Top of RECORDS SUPPLIED

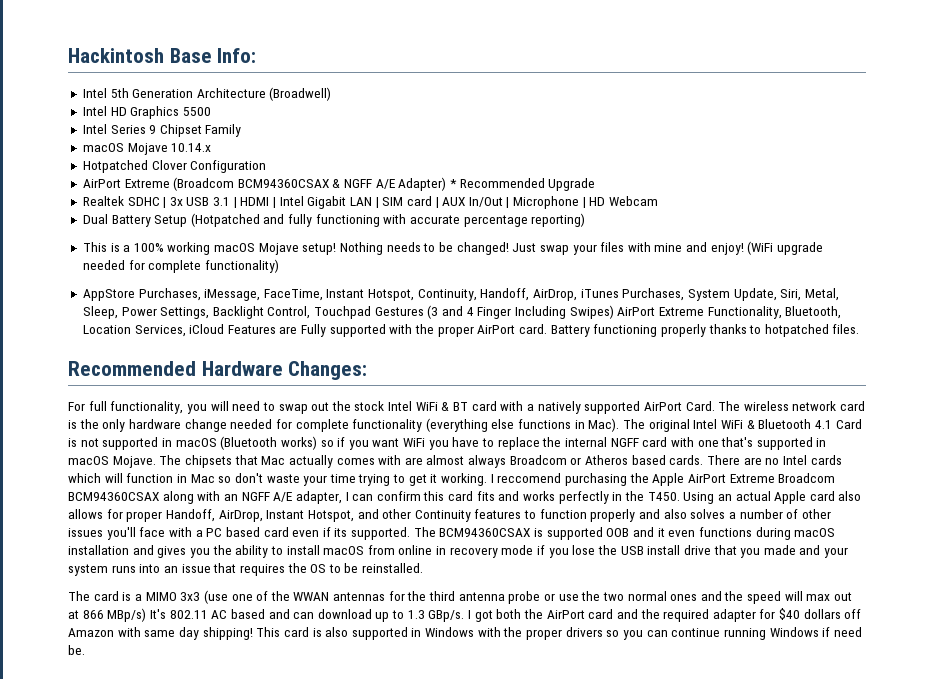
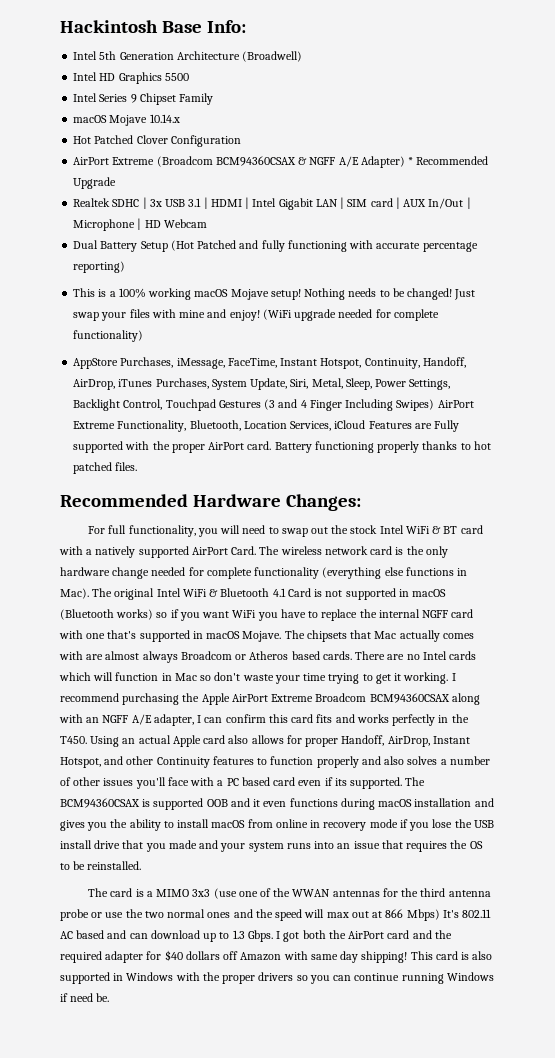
[82,160,148,173] Hotpatched -> [73,135,134,144] Hot Patched
[190,213,260,227] (Hotpatched -> [170,240,237,251] (Hot Patched
[764,324,829,337] hotpatched -> [473,441,491,450] [73,462,113,474] hot patched
[497,473,562,483] reccomend -> [60,693,119,702] recommend
[107,608,147,622] MBp/s) -> [406,909,440,921] Mbps)
[428,610,465,622] GBp/s. -> [247,930,273,942] Gbps.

Bottom of RECORDS SUPPLIED

The result should be every entry, word for word, and no pictures.

[82,160,148,173] Hotpatched -> [73,135,134,144] Hot Patched
[190,213,260,227] (Hotpatched -> [170,240,237,251] (Hot Patched
[764,324,829,337] hotpatched -> [473,441,491,450] [73,462,113,474] hot patched
[497,473,562,483] reccomend -> [60,693,119,702] recommend
[107,608,147,622] MBp/s) -> [406,909,440,921] Mbps)
[428,610,465,622] GBp/s. -> [247,930,273,942] Gbps.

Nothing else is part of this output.